Ideas & Insights / All Perspectives / Ideas & Insights

Unleashing the Power of Machine Learning to Secure Safe Drinking Water

Ian Robinson — President and Chief Operating Officer, BlueConduit
Terrell Seabrooks — Former Program Associate, Innovation, The Rockefeller Foundation

In the United States, over 10 million homes receive drinking water from toxic lead pipes. Low-income and minority households are at increased risk for harms of lead contamination, perpetuating decades of social, health and environmental injustices. Progress towards addressing these lingering problems has been slow, but new technologies offer hope for speeding up lead pipe removal and replacement.

Lead contamination causes up to 400,000 deaths per year. According to the EPA, about 20% of lead exposure comes from lead in drinking water. Health effects of lead exposure, include neurological damage, developmental delays, and the interference of function of major organs. These primarily affect children.

Albeit slowly, the federal government has recently taken action to replace lead pipes throughout the United States. In 2022, the Environmental Protection Agency allocated $3 billion to states, Tribes and Territories for lead service line replacement. Close to half (49%) of these federal funds will go to disadvantaged communities as grants or forgivable loans.

But while additional funding is desperately needed, money alone can’t replace lead pipes at the speed their toxic affects require. Real, rapid progress requires working more effectively and efficiently. That’s where technology can help.

The cost of correctly identifying, excavating, and replacing contaminated lead pipes in a community can cost as much as $3 million per 1,000 excavations. For smaller and under-resourced communities, this is often a cost they are unable to accommodate, even with increased funding from the federal government.

For the past two years, The Rockefeller Foundation and BlueConduit, a water analytics software company, have worked together to apply opensource data analytic tools and interactive mapping to identify homes with lead pipes, providing precise details to city contractors on the right place to begin digging, and expand community education on how to take action, all at a fraction of the previous cost.

Let’s look at how technology helped Trenton Water Works to replace its lead water service lines. In Trenton 50% of service lines are comprised of lead. This is where BlueConduit’s tech can be most valuable. The tech can help officials locate areas with a high concentration of lead service lines so replacement teams can focus efforts in those areas. This tech and predictive modeling are important cost-cutting measures for officials. With Trenton’s need to be more cost-effective due to budget constraints, this makes a difference.

BlueConduit’s tool isn’t limited to improving precision and efficiency to just water lines. It has been leveraged with other infrastructure projects in future planning and even for strategic marketing for homeowners.

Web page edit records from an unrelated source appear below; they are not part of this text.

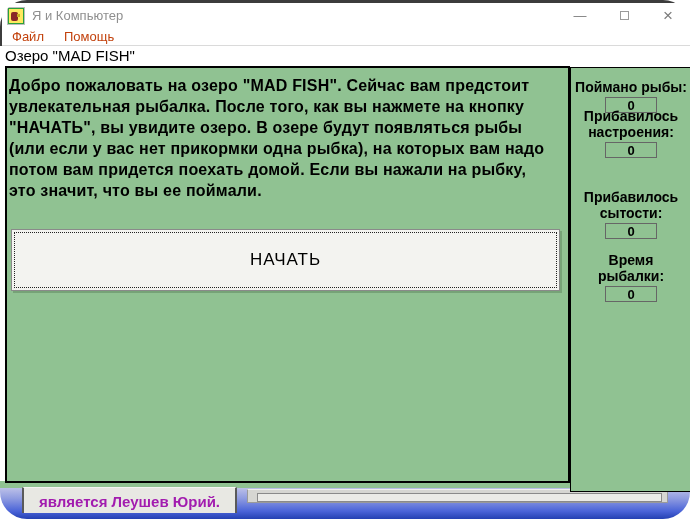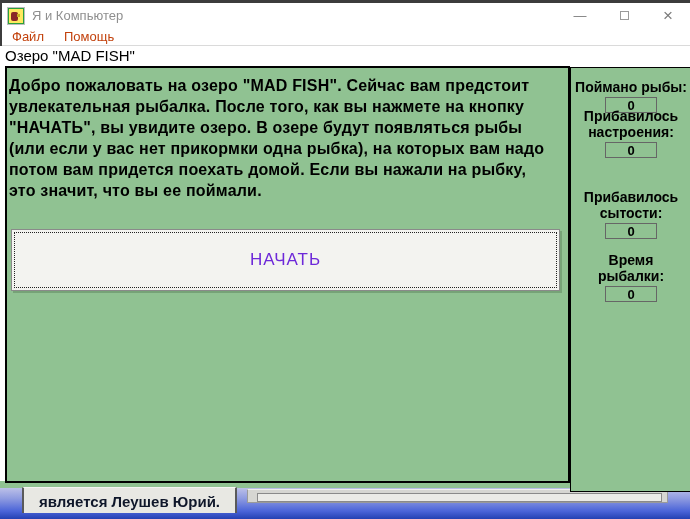--- a/index.html
+++ b/index.html
@@ -1,18 +1,18 @@
 <!DOCTYPE html>
 <html><head>
 <meta charset="utf-8">
 <style>
   * { margin:0; padding:0; box-sizing:border-box; }
   html,body { background:#fff; }
   body { font-family:"Liberation Sans","DejaVu Sans",sans-serif; }
-  .window { position:relative; width:690px; height:519px; background:#fff; overflow:hidden; }
+  .window { position:relative; width:690px; height:519px; background:#fff; overflow:hidden;border-radius:27px; }
 
   
   .edge-top  { position:absolute; left:0; top:0; width:690px; height:3px; background:#3c3c3c; z-index:9; }
   .edge-left { position:absolute; left:0; top:0; width:2px; height:46px; background:#3c3c3c; z-index:9; }
 
   
   .titlebar { position:absolute; left:2px; top:3px; width:688px; height:25px; background:#fff; display:flex; align-items:center; }
   .app-icon { width:16px; height:16px; margin-left:6px; border:1px solid #2aa03c; background:#ffe95e; position:relative; box-shadow:0 0 0 1px #bdbdbd; }
   .app-icon .blob { position:absolute; left:2px; top:3px; width:7px; height:9px; background:#8a2727; border-radius:2px; }
   .app-icon .dot { position:absolute; right:3px; top:5px; width:3px; height:3px; background:#c8b020; }
@@ -25,38 +25,38 @@
   .menubar { position:absolute; left:0; top:28px; width:690px; height:18px; background:#fff; border-bottom:1px solid #dadada; display:flex; align-items:center; padding-left:12px; }
   .menu-item { font-size:13px; color:#c2410c; margin-right:20px; }
 
   
   .lake-caption { position:absolute; left:5px; top:47px; font-size:15px; color:#000; }
 
   
   .main-panel { position:absolute; left:5px; top:66px; width:565px; height:417px; background:#90c292; border:2px solid #000; overflow:hidden; z-index:2; }
   .main-text { position:absolute; left:2px; top:7px; width:559px; }
   .tline { white-space:nowrap; overflow:hidden; font-size:16px; font-weight:bold; letter-spacing:0.2px; line-height:21px; color:#000; }
-  .start-btn { position:absolute; left:4px; top:161px; width:549px; height:62px; background:#f3f3f0; border:1px solid #8a8a8a; box-shadow:2px 2px 0 rgba(40,70,40,.25); display:flex; align-items:center; justify-content:center; font-size:17px; letter-spacing:1px; color:#6d28d9; cursor:default; }
+  .start-btn { position:absolute; left:4px; top:161px; width:549px; height:62px; background:#f3f3f0; border:1px solid #8a8a8a; box-shadow:2px 2px 0 rgba(40,70,40,.25); display:flex; align-items:center; justify-content:center; font-size:17px; letter-spacing:1px; color:#000000; cursor:default; }
   .start-btn::after { content:""; position:absolute; left:2px; top:2px; right:2px; bottom:2px; border:1px dotted #222; pointer-events:none; }
 
   
   .right-panel { position:absolute; left:570px; top:67px; width:121px; height:425px; background:#90c292; border:1px solid #000; z-index:4; overflow:hidden; }
   .counter { position:absolute; left:0; width:120px; text-align:center; }
   .counter-label { font-size:14px; font-weight:bold; line-height:16px; color:#000; }
   .counter-label.narrow { max-width:80px; margin:0 auto; }
   .counter-box { display:inline-block; width:52px; height:16px; border:1px solid #666; margin-top:2px; font-size:13px; font-weight:bold; line-height:15px; color:#000; background:transparent; }
   .c1 { top:11px; } .c2 { top:40px; } .c3 { top:121px; } .c4 { top:184px;text-align:center; }
 
   
   .form-strip { position:absolute; left:0; top:481px; width:690px; height:8px; background:#90c292; z-index:0; }
   .footer-blue { position:absolute; left:0; top:488px; width:690px; height:31px; z-index:1;
     background:linear-gradient(180deg,#bcc0e8 0%,#8d9ae0 35%,#4a63d8 75%,#2440b2 100%); }
   .author-box { position:absolute; left:22px; top:487px; width:215px; height:26px; z-index:2; background:#e8e8e3;
     border-left:2px solid #5a5a5a; border-right:2px solid #5a5a5a; border-top:1px solid #f5f5f3;
-    font-size:15px; font-weight:bold; color:#0f172a; text-align:center; padding-top:5px; white-space:nowrap; overflow:hidden; }
+    font-size:15px; font-weight:bold; color:#a21caf; text-align:center; padding-top:5px; white-space:nowrap; overflow:hidden; }
   .footer-bar { position:absolute; left:247px; top:489px; width:421px; height:14px; z-index:2; background:#d6d6d2; border:1px solid #9a9a9a; border-top-color:#f0f0ec; }
   .footer-bar-inner { margin:3px 5px 0 9px; height:9px; background:#ebebe7; border:1px solid #8a8a8a; }
 </style>
 </head>
 <body>
 
 <div class="window">
 
   <div class="edge-top"></div>
   <div class="edge-left"></div>

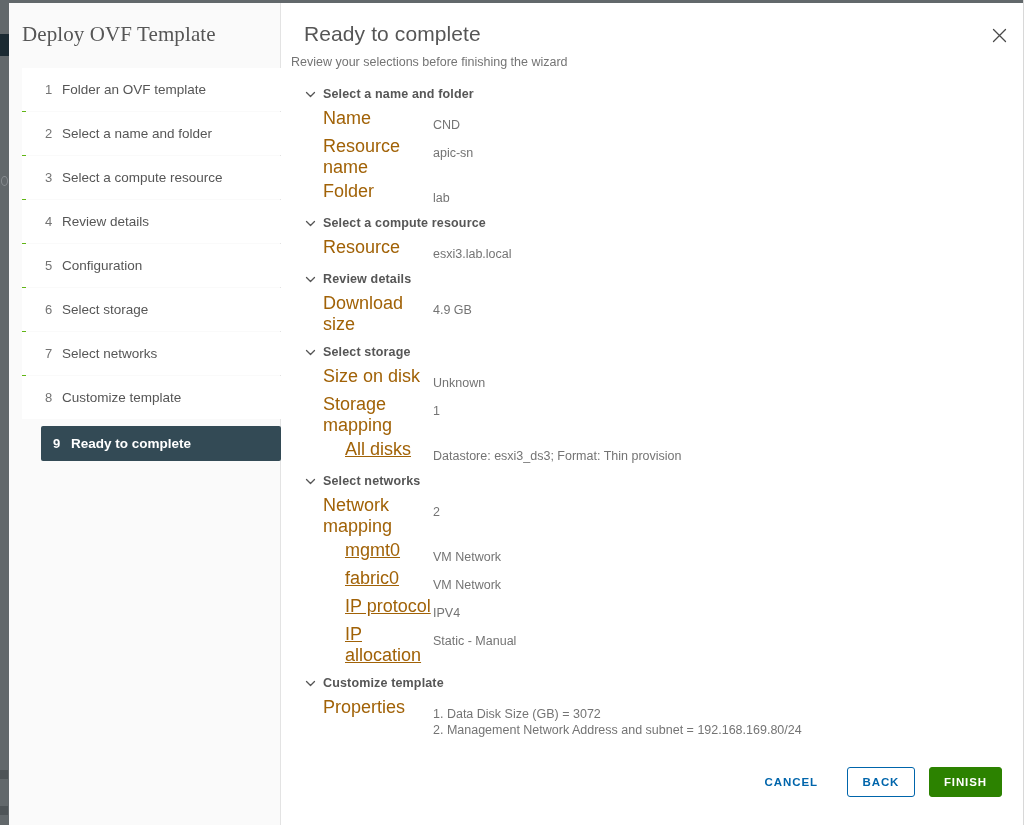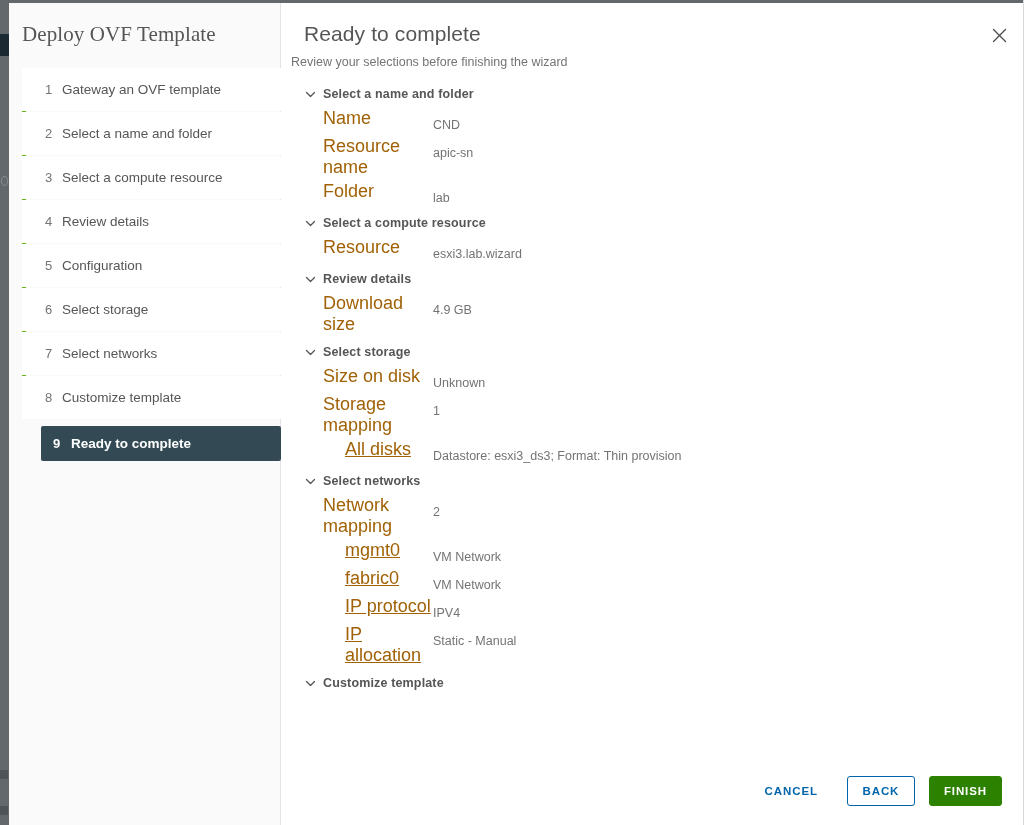--- a/index.html
+++ b/index.html
@@ -207,21 +207,21 @@
     position: absolute;
     left: 272px;
     bottom: 0;
     width: 743px;
     height: 72px;
     background: #ffffff;
   }
   #footer-actions {
     position: absolute;
     right: 22px;
-    top: 23px;
+    top: 14px;
     display: flex;
     align-items: center;
     gap: 14px;
   }
   .btn {
     font-family: "Liberation Sans", sans-serif;
     font-size: 11.5px;
     letter-spacing: .9px;
     font-weight: bold;
     height: 30px;
@@ -269,21 +269,21 @@
 </div>
 
 <div id="modal">
 
   <div id="wizard-sidebar">
     <div id="wizard-title">Deploy OVF Template</div>
     <div id="progress-rail"></div>
     <div id="steps-list">
         <div class="step-row">
           <span class="step-num">1</span>
-          <span class="step-label">Gateway an OVF template</span>
+          <span class="step-label">Folder an OVF template</span>
         </div>
         <div class="step-row">
           <span class="step-num">2</span>
           <span class="step-label">Select a name and folder</span>
         </div>
         <div class="step-row">
           <span class="step-num">3</span>
           <span class="step-label">Select a compute resource</span>
         </div>
         <div class="step-row">
@@ -350,21 +350,21 @@
           <div class="section-header">
             <span class="chevron">
               <svg width="11" height="11" viewBox="0 0 11 11" aria-hidden="true">
                 <path d="M1.5 3.5 L5.5 7.5 L9.5 3.5" stroke="#565656" stroke-width="1.3" fill="none" stroke-linecap="round" stroke-linejoin="round"></path>
               </svg>
             </span>
             <span class="section-title">Select a compute resource</span>
           </div>
           <div class="row">
             <div class="row-label">Resource</div>
-            <div class="row-value">esxi3.lab.wizard</div>
+            <div class="row-value">esxi3.lab.local</div>
           </div>
         </div>
         <div class="section">
           <div class="section-header">
             <span class="chevron">
               <svg width="11" height="11" viewBox="0 0 11 11" aria-hidden="true">
                 <path d="M1.5 3.5 L5.5 7.5 L9.5 3.5" stroke="#565656" stroke-width="1.3" fill="none" stroke-linecap="round" stroke-linejoin="round"></path>
               </svg>
             </span>
             <span class="section-title">Review details</span>
@@ -427,20 +427,26 @@
           </div>
         </div>
         <div class="section">
           <div class="section-header">
             <span class="chevron">
               <svg width="11" height="11" viewBox="0 0 11 11" aria-hidden="true">
                 <path d="M1.5 3.5 L5.5 7.5 L9.5 3.5" stroke="#565656" stroke-width="1.3" fill="none" stroke-linecap="round" stroke-linejoin="round"></path>
               </svg>
             </span>
             <span class="section-title">Customize template</span>
+          </div>
+          <div class="row">
+            <div class="row-label">Properties</div>
+            <div class="row-value">1. Data Disk Size (GB) = 3072
+2. Management Network Address and subnet = 192.168.169.80/24
+3. Management Gateway IP = 192.168.169.254</div>
           </div>
         </div>
       </div>
   </div>
 
   <div id="footer">
     <div id="footer-actions">
       <div class="btn btn-link">CANCEL</div>
       <div class="btn btn-outline">BACK</div>
       <div class="btn btn-primary">FINISH</div>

“We hope to be using BlueConduit’s lead service line predictions to prioritize our road paving operations and to coordinate lead service line removal with other planned city infrastructure projects,” adds Ms. Epstein. “We could even leverage BlueConduit’s predictive data to launch outreach Marketing to neighborhoods with lead service prevalence so we can invite those homeowners to participate in our replacement program.”

Recognizing the urgency of lead pipe replacement, the burden it places on communities of color, and the positive impact that technology has on improving efficiency, The Rockefeller Foundation has committed nearly $1M to help further scale BlueConduit’s machine learning analysis initiative.

Using data-driven technology to efficiently allocate resources—while also addressing critical infrastructure needs—is possible and necessary is targeting funding and support to the areas that need it most. All sectors must work together to bring funding, technology and will power to the fight against injustice. Our lives depend on it.